As international investors punish Turkey’s lira, the country has to consider its options to stop this currency crisis in its tracks.
So far this year, the lira USDTRY, -4.9938% has fallen more than 80%, suffering a slump of 16% on Friday alone. The dramatic selloff weighed on global markets and has shone a light Turkey’s mounting foreign currency-denominated debt burden, high inflation and unorthodox policies, all of which have dragged on the lira.
Check out: 3 reasons the selloff in Turkey’s lira matters for markets all over the world
Turkey’s options seem limited and urgent action is required, market participants said. But given the initial reaction from government officials to Friday’s lira slump, investors are unsure whether Turkey will take the decisive steps that markets desire.
Strategists see four ways out, and they’re given below.
Meanwhile, Turkish President Recep Tayyip Erdogan, who has been accusing the U.S. of engineering an economic war on his country, redirected his ire on Monday toward “economic terrorists on social media” who are disseminating alleged disinformation about the state of affairs.
1. Rate hikes
“The policy response needs to be a further hike in policy rates, more than 500 basis points, fiscal tightening of 1% to 2%, and measures to address concerns over bad debts in banks in sectors such as energy, real estate and construction,” said Tim Ash, emerging-markets senior sovereign strategist at BlueBay Asset Management, in emailed comments.
But Erdogan is vehemently against higher interest rates, having called them the mother of all evil. Ideally, the Central Bank of the Republic of Turkey wouldn’t be influenced by the president, but his words have taken on more power since he was re-elected in June following a constitutional referendum last year.
“President Erdogan made it clear on Saturday that he had no intention of allowing interest rates to rise, saying, ‘If we don’t minimize this interest rate, it is a vehicle of exploitation that will make the rich richer and the poor poorer.’ Sure enough, the one thing the central bank didn’t do ... was raise interest rates,” Simon Derrick, chief currency strategist at BNY Mellon.
Investors have long hoped for a stronger approach from the CBRT, which Monday said it would take all necessary measures.
“In the absence of aggressive central bank actions, however, the lira will continue to drop and net capital outflows will continue. Without net capital inflows, reserves will fall farther, eventually undermining Turkey’s ability to finance its current-account deficit,“ said Andy Birch, principal economist at IHS Markit.
Instead of raising rates, the CBRT cut lira reserve requirement ratios to free up liquidity to the financial system, while the banking watchdog BDDK said it would limit Turkish banks’ swap, spot and forward transactions with foreign investors to 50% of a bank’s equity.

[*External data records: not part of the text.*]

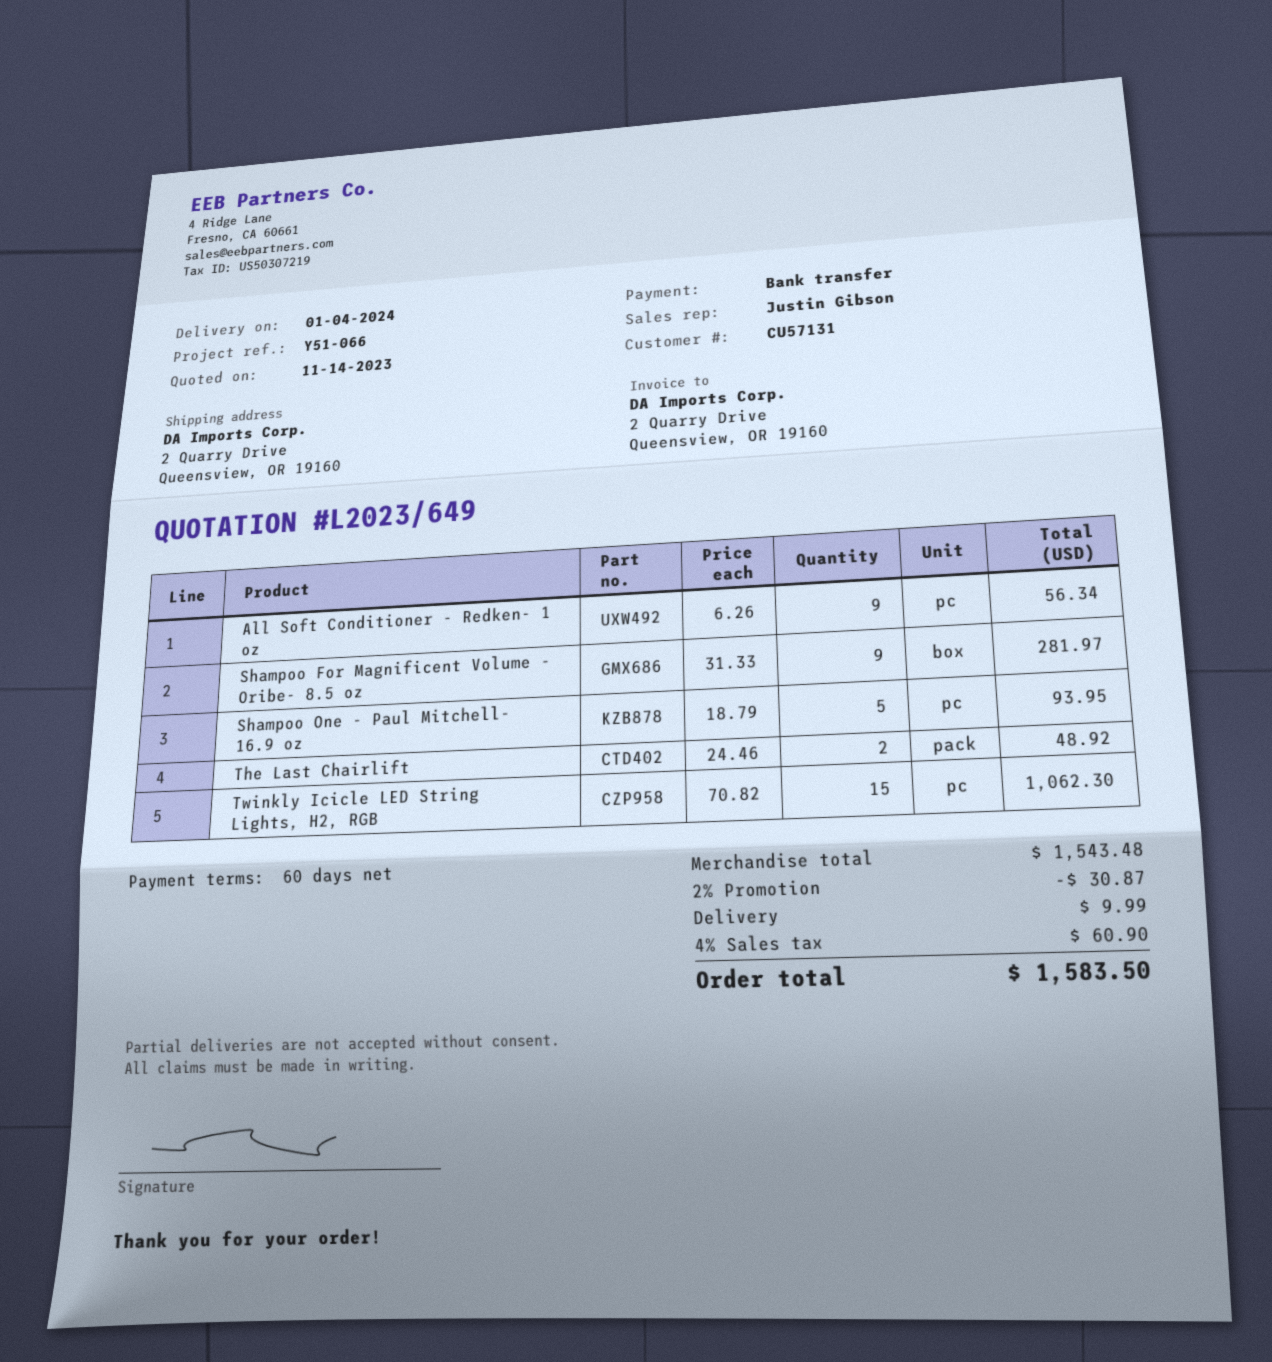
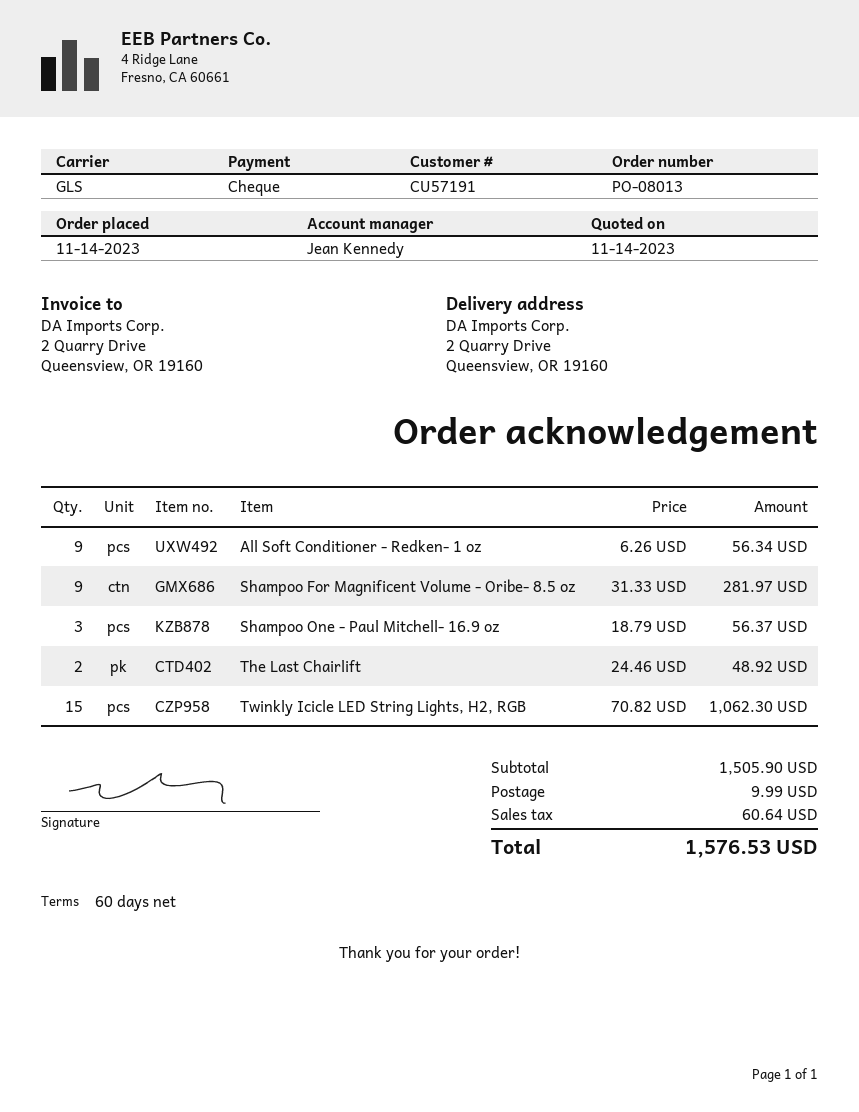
customer number: CU57131 -> CU57191
sales rep: Justin Gibson -> Jean Kennedy
payment method: bank transfer -> cheque
Shampoo One - Paul Mitchell- 16.9 oz: 5 x 18.79 = 93.95 -> 3 x 18.79 = 56.37
subtotal: 1543.48 -> 1505.90
discount: 2% = 30.87 -> none
tax: 60.90 -> 60.64
total: 1583.50 -> 1576.53

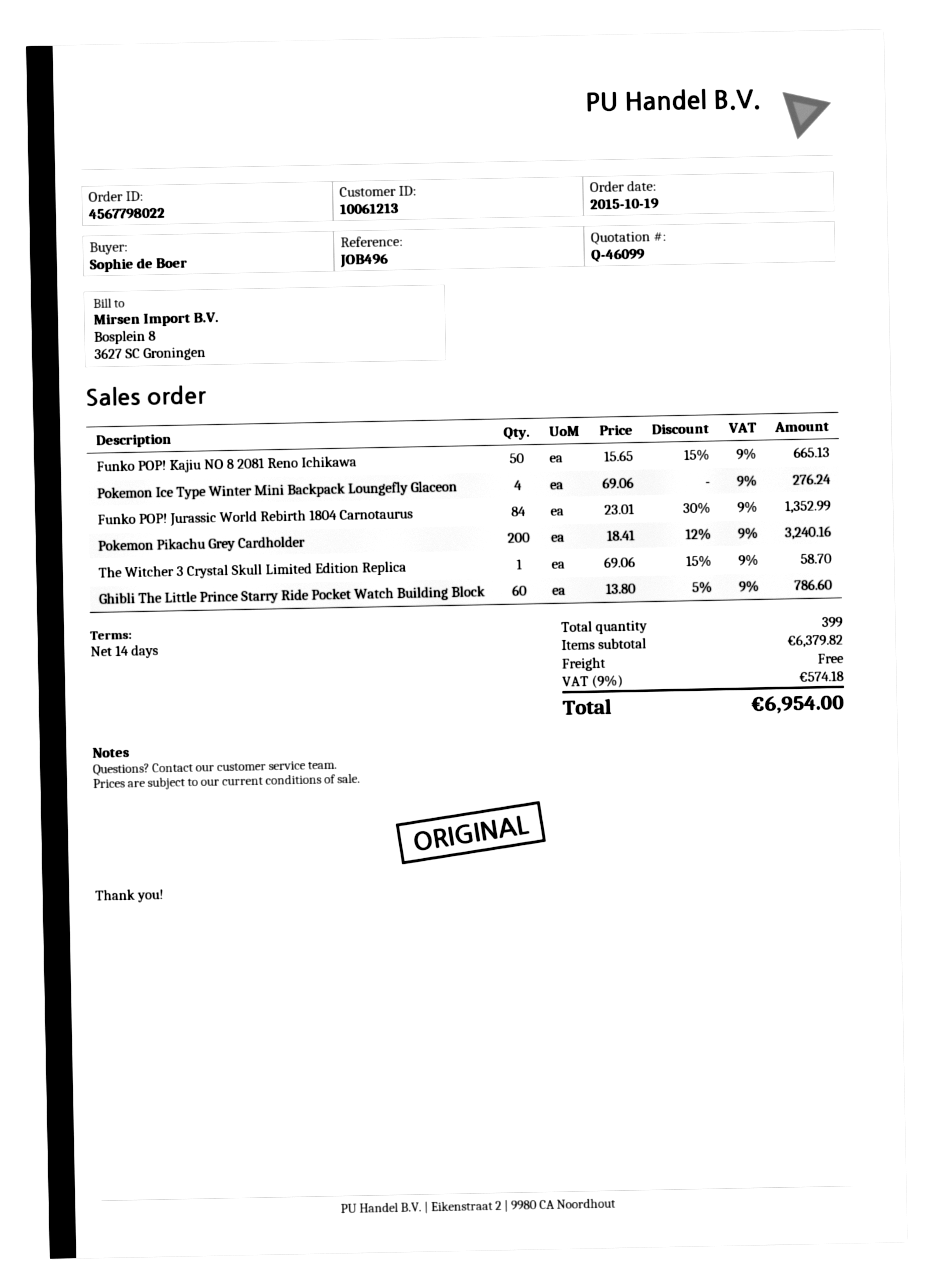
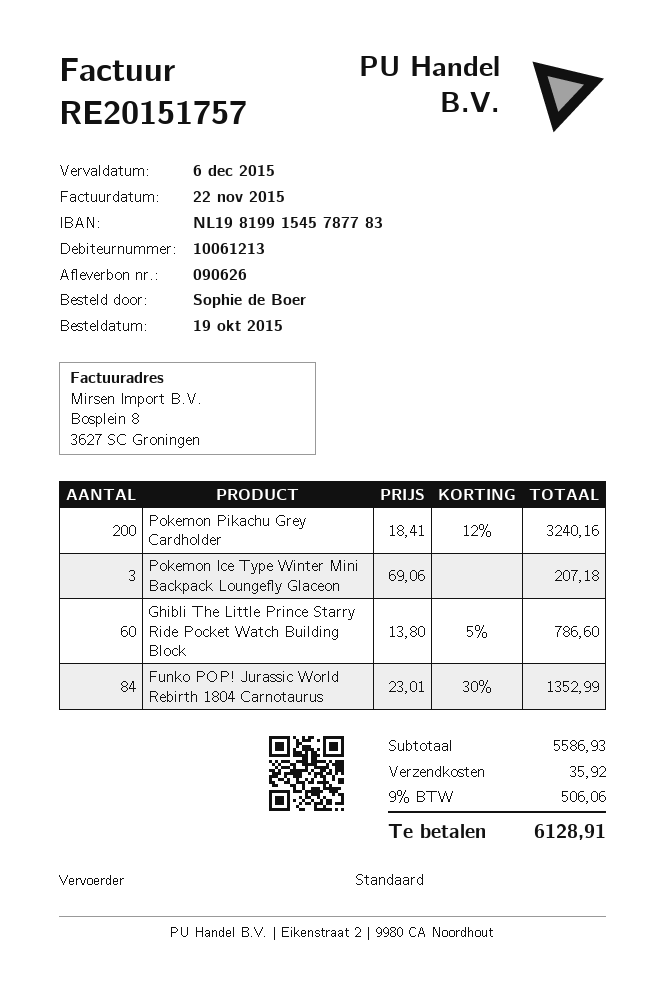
Funko POP! Kajiu NO 8 2081 Reno Ichikawa: 50 x 15.65 - 15% = 665.13 -> none
Pokemon Ice Type Winter Mini Backpack Loungefly Glaceon: 4 x 69.06 = 276.24 -> 3 x 69.06 = 207.18
The Witcher 3 Crystal Skull Limited Edition Replica: 1 x 69.06 - 15% = 58.70 -> none
subtotal: 6379.82 -> 5586.93
shipping: 0.00 -> 35.92
tax: 9% = 574.18 -> 9% = 506.06
total: 6954.00 -> 6128.91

While these actions offered some very short-term respite, it was “hard to look at these announcements as being anything more than temporary calming measures, rather than solutions to the problems at hand,” wrote Derrick.
2. Currency fix
Steve Hanke, professor of applied economics at Johns Hopkins University, suggested over the weekend that Turkey should peg the lira and adopt a currency board, a move which would force Ankara to effectively give up its discretionary monetary policy.
This would help to stabilize the currency and let Turkey rebuild its credibility in financial markets.
But that’s “not the solution as Turkey’s problems are much too complex and wide-ranging,” Win Thin, global head of EM currency strategy at Brown Brothers Harriman, said in response.
3. Capital controls
“Erdogan on the weekend continued to plea with people not to take money out of the country, but that kind of begging only underscores the lack of options,” wrote Adam Button, currency analyst at Intermarket Strategy.
The pleading led market participants to expect capital controls were under way for Turkey. The problem with this expectation, however, is that any new negative headline could trigger a major exodus of funds before the controls go into effect.
“The country’s large currency account deficit, over 5% over GDP, and the inability of the central bank to control 16% inflation has exacerbated capital flight,” Button said.
4. IMF bailout
A funding program from the International Monetary Fund would often come into play at this stage. Argentina, for example, which is also struggling with a high level of foreign debt and an ailing currency, turned to the IMF in June.
“An IMF program is one option, but the solutions are still in Turkey’s own hands,” Ash said.
But Erdogan is unlikely to agree to this, market participants said, as the president said that those calling for help from the IMF just wanted Turkey to give up its independence.
On top of that, an IMF bailout would likely have unpopular by-products such as higher taxes and lower spending, “which Erdogan is sure to reject,” Button said.
All in all, Turkey does have a few options at its fingertips, but politics and pride are making many of these measures unpalatable, complicating a quick recovery. Furthermore, market participants agreed that Turkey needed to mend its relations with the U.S. in the aftermath of the spat over the detention of Pastor Andrew Brunson.
On top of sanctions, President Donald Trump also announced tariffs on Turkish imports would be ramped up in response to the lira devaluation.